The military said Nabil Qaouq, the deputy head of Hezbollah's Central Council, was killed on Saturday. There was no immediate comment from Hezbollah, and it was not known where the strike took place.

Several senior Hezbollah commanders have been killed in Israeli strikes in recent weeks, including founding members of the group who had evaded death or detention for decades and were close to Nasrallah himself.

Hezbollah has also been targeted by a sophisticated attack on its pagers and walkie-talkies that was widely blamed on Israel. A wave of Israeli airstrikes across large parts of Lebanon has killed at least 1,030 people — including 156 women and 87 children — in less than two weeks, according to Lebanon's Health Ministry.

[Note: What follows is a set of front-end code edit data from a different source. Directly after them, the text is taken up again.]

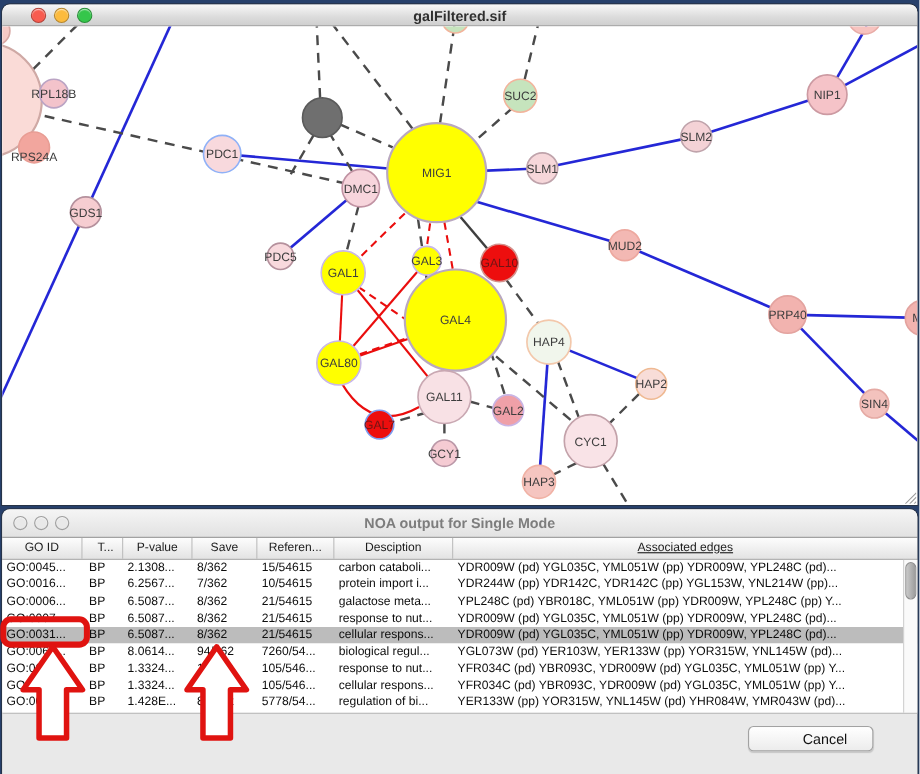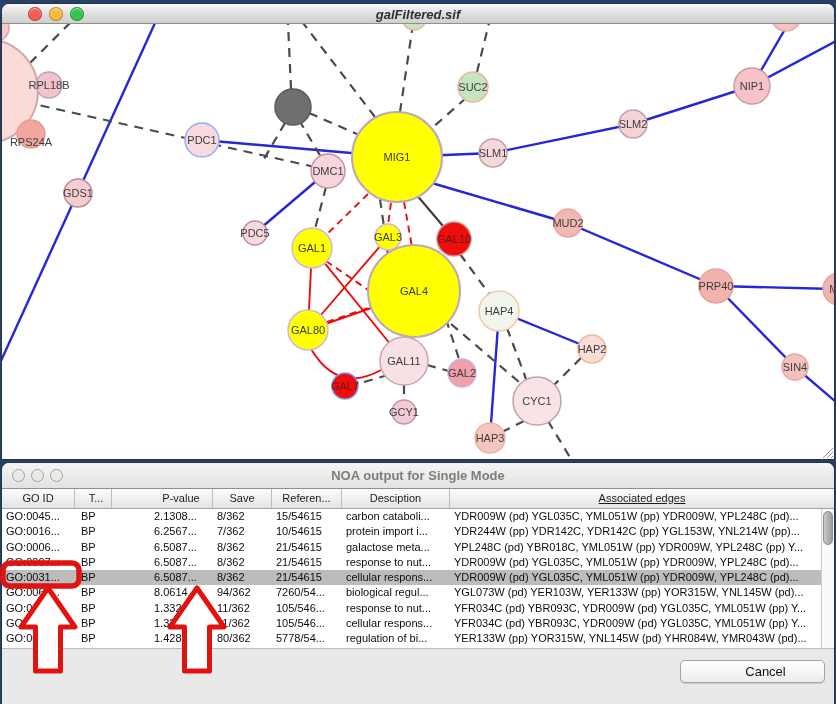--- a/index.html
+++ b/index.html
@@ -12,7 +12,7 @@
   #graph-titlebar{height:19px;}
   #noa-titlebar{height:25px;background:linear-gradient(#f5f5f5,#e2e2e2);padding-left:20px;}
   .titlebar .title{position:absolute;left:0;right:0;text-align:center;font-size:13px;font-weight:bold;color:#2f2f2f;}
-  #graph-titlebar .title{top:3px;font-style:italic;}
+  #graph-titlebar .title{top:3px;}
   #noa-titlebar .title{top:5px;color:#7d7d7d;}
   .lights{position:absolute;top:0;height:100%;display:flex;align-items:center;gap:6px;}
   #graph-titlebar .lights{left:26px;gap:7px;}

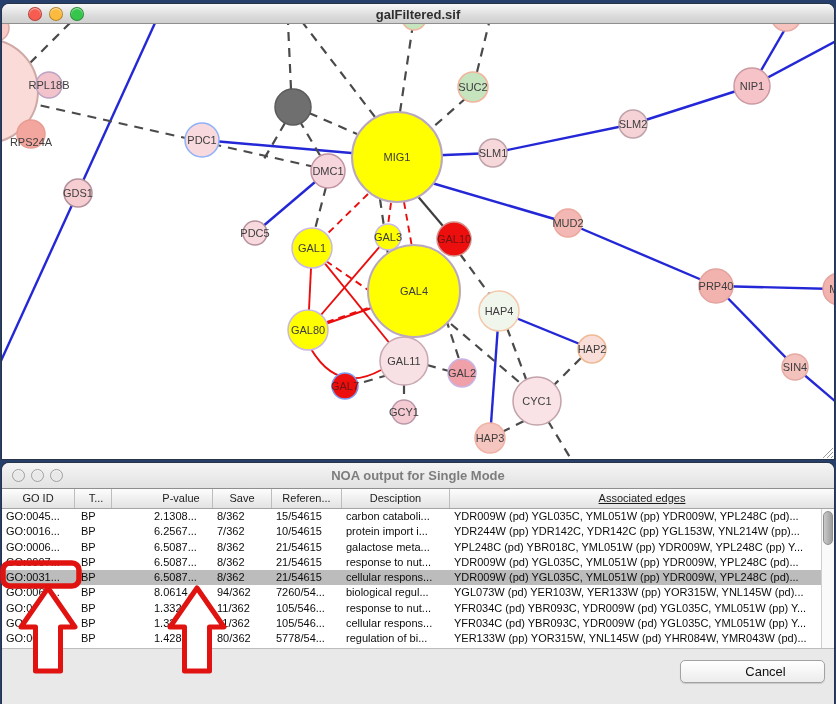--- a/index.html
+++ b/index.html
@@ -30,7 +30,7 @@
   .trow{display:flex;height:15.3px;background:#fff;}
   .trow.selected{background:#bcbcbc;}
   .tcell{box-sizing:border-box;font-size:11px;line-height:15.3px;color:#0d0d0d;padding-left:4px;white-space:nowrap;overflow:hidden;}
-  .c0{width:73px;}.c1{width:37px;padding-left:6px;}.c2{width:63px;margin-left:38px;}.c3{width:59px;}.c4{width:70px;}.c5{width:108px;}.c6{flex:1;}
+  .c0{width:73px;}.c1{width:37px;padding-left:6px;}.c2{width:63px;}.c3{width:59px;}.c4{width:70px;}.c5{width:108px;}.c6{flex:1;}
   #vscroll{position:absolute;right:0;top:46px;width:13px;height:139px;background:#fafafa;border-left:1px solid #cfcfcf;box-sizing:border-box;}
   #vscroll-thumb{position:absolute;left:1px;top:2px;width:10px;height:34px;border-radius:6px;background:linear-gradient(90deg,#c9c9c9,#9d9d9d);border:1px solid #8f8f8f;box-sizing:border-box;}
   #noa-footer{position:absolute;left:0;top:185px;width:832px;height:56px;background:#e9e9e9;border-top:1px solid #bdbdbd;box-sizing:border-box;}

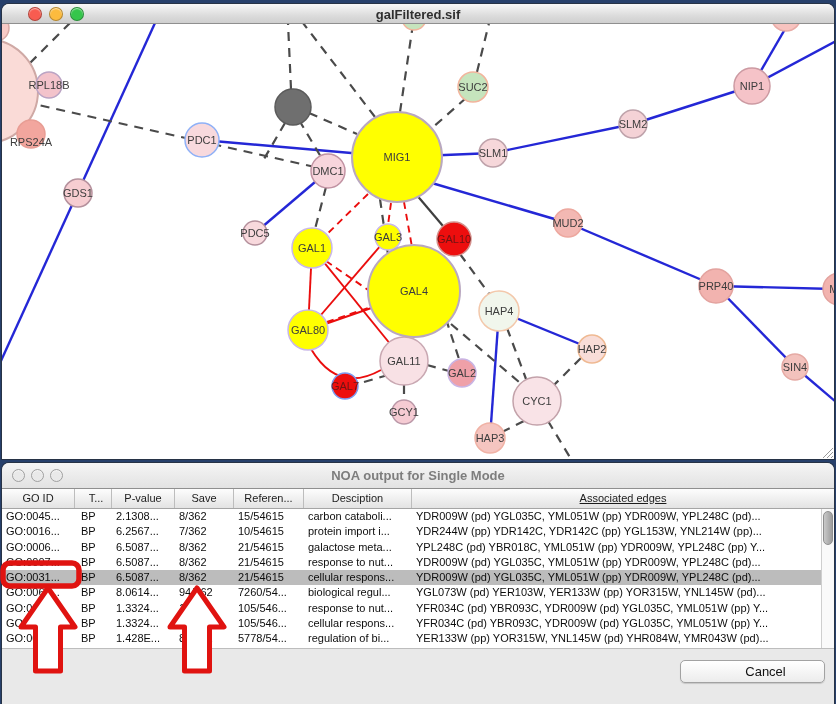--- a/index.html
+++ b/index.html
@@ -36,7 +36,7 @@
   #noa-footer{position:absolute;left:0;top:185px;width:832px;height:56px;background:#e9e9e9;border-top:1px solid #bdbdbd;box-sizing:border-box;}
   .mac-btn{position:absolute;top:11px;height:23px;border:1px solid #a2a2a2;border-radius:5px;background:linear-gradient(#ffffff,#ececec);font-family:"Liberation Sans",sans-serif;font-size:13px;color:#111;box-shadow:0 1px 1px rgba(0,0,0,.15);padding:0;}
   #save-btn{left:456px;width:146px;}
-  #cancel-btn{left:678px;width:145px;padding-left:26px;}
+  #cancel-btn{left:678px;width:114px;padding-left:26px;}
   #annotations{position:absolute;left:0;top:0;z-index:60;pointer-events:none;}
 </style>
 </head>

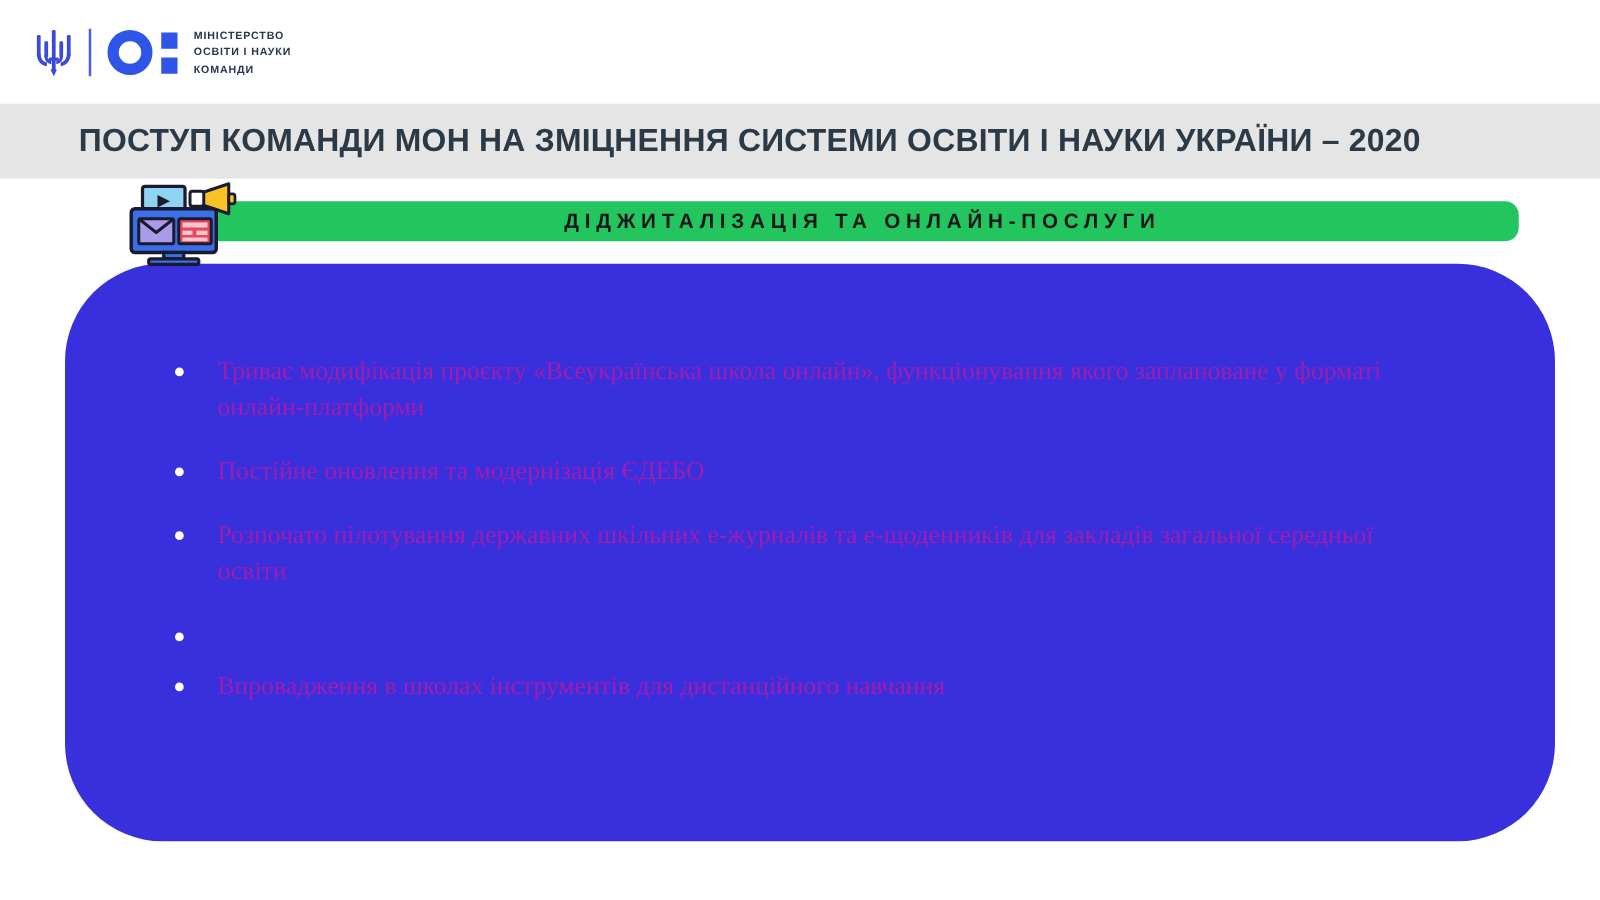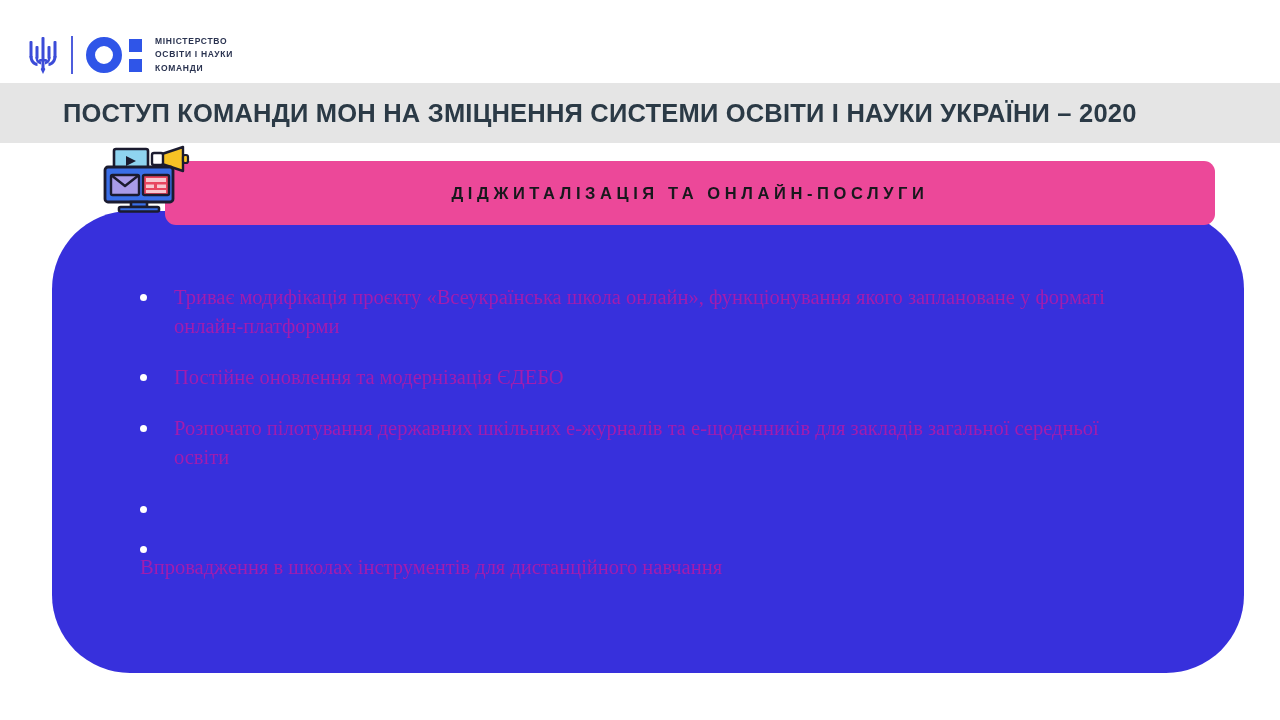--- a/index.html
+++ b/index.html
@@ -20,7 +20,7 @@
   .logo-block {
     position: absolute;
     left: 28px;
-    top: 27px;
+    top: 14px;
     display: flex;
     align-items: center;
     height: 56px;

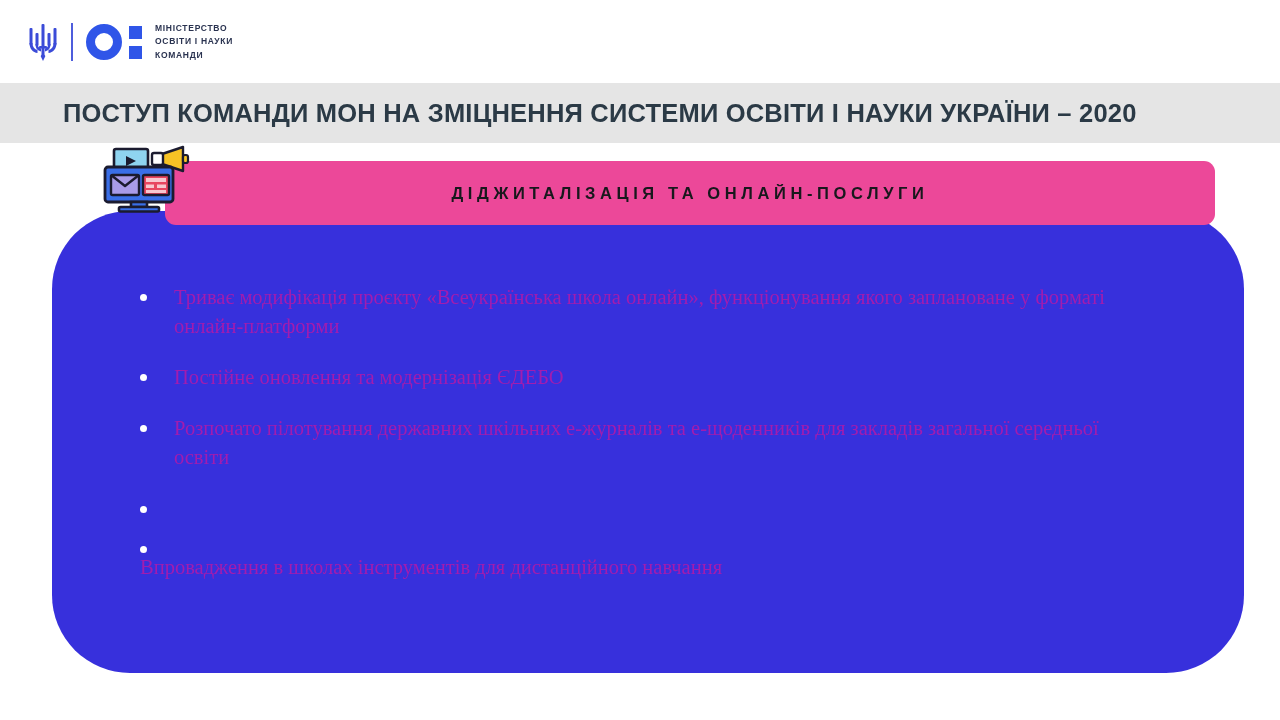--- a/index.html
+++ b/index.html
@@ -105,8 +105,8 @@
     left: 165px;
     top: 161px;
     width: 1050px;
-    height: 64px;
-    background: #ec4899;
+    height: 32px;
+    background: #22c55e;
     border-radius: 11px;
     display: flex;
     align-items: center;

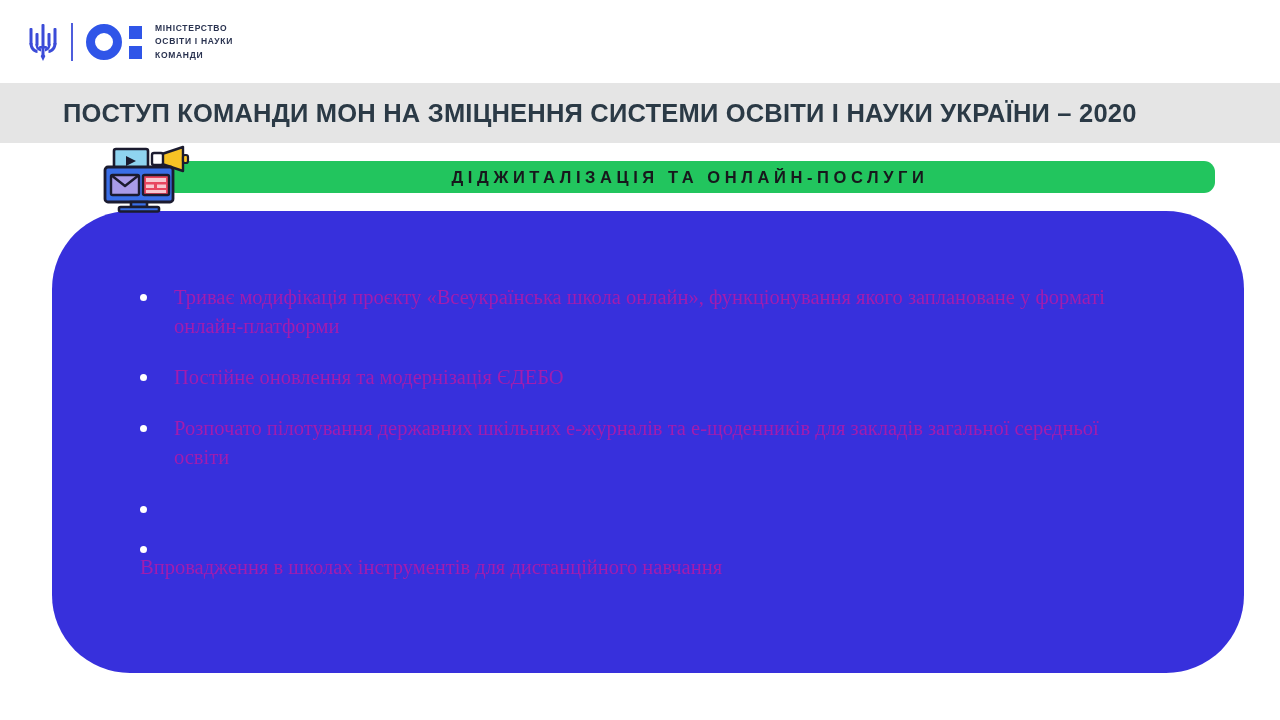--- a/index.html
+++ b/index.html
@@ -141,7 +141,7 @@
     align-items: flex-start;
     margin-bottom: 22px;
   }
-  .bullet-item:last-child { margin-bottom: 16px; flex-direction: column; }
+  .bullet-item:last-child { margin-bottom: 16px; }
   .bullet-dot {
     flex: 0 0 auto;
     width: 7px;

Hundreds of thousands of people have been driven from their homes in Lebanon by the latest strikes. The government estimates that around 250,000 are in shelters, with three to four times as many staying with friends or relatives, or camping out on the streets, caretaker Environment Minister Nasser Yassin told The Associated Press.

Hezbollah has continued to fire rockets and missiles into northern Israel, but most have been intercepted or fallen in open areas, causing few casualties and only scattered damage.

Qaouq was a veteran member of Hezbollah going back to the 1980s and served as Hezbollah's military commander in southern Lebanon during the 2006 war with Israel. He often appeared in local media, where he would comment on politics and security developments, and he gave eulogies at the funerals of senior fighters. The United States had announced sanctions against him in 2020.

Hezbollah began firing rockets, missiles and drones into northern Israel after Hamas' Oct. 7 attack out of Gaza triggered the war there. Hezbollah and Hamas are allies that consider themselves part of an Iran-backed “Axis of Resistance” against Israel.

Israel has responded with waves of airstrikes, and the conflict has steadily ratcheted up to the brink of all-out war, raising fears of a region-wide conflagration.

Israel says it is determined to return some 60,000 of its citizens to communities in the north that were evacuated nearly a year ago. Hezbollah has said it will only halt its rocket fire if there is a ceasefire in Gaza, which has proven elusive despite months of indirect negotiations between Israel and Hamas led by the United States, Qatar and Egypt.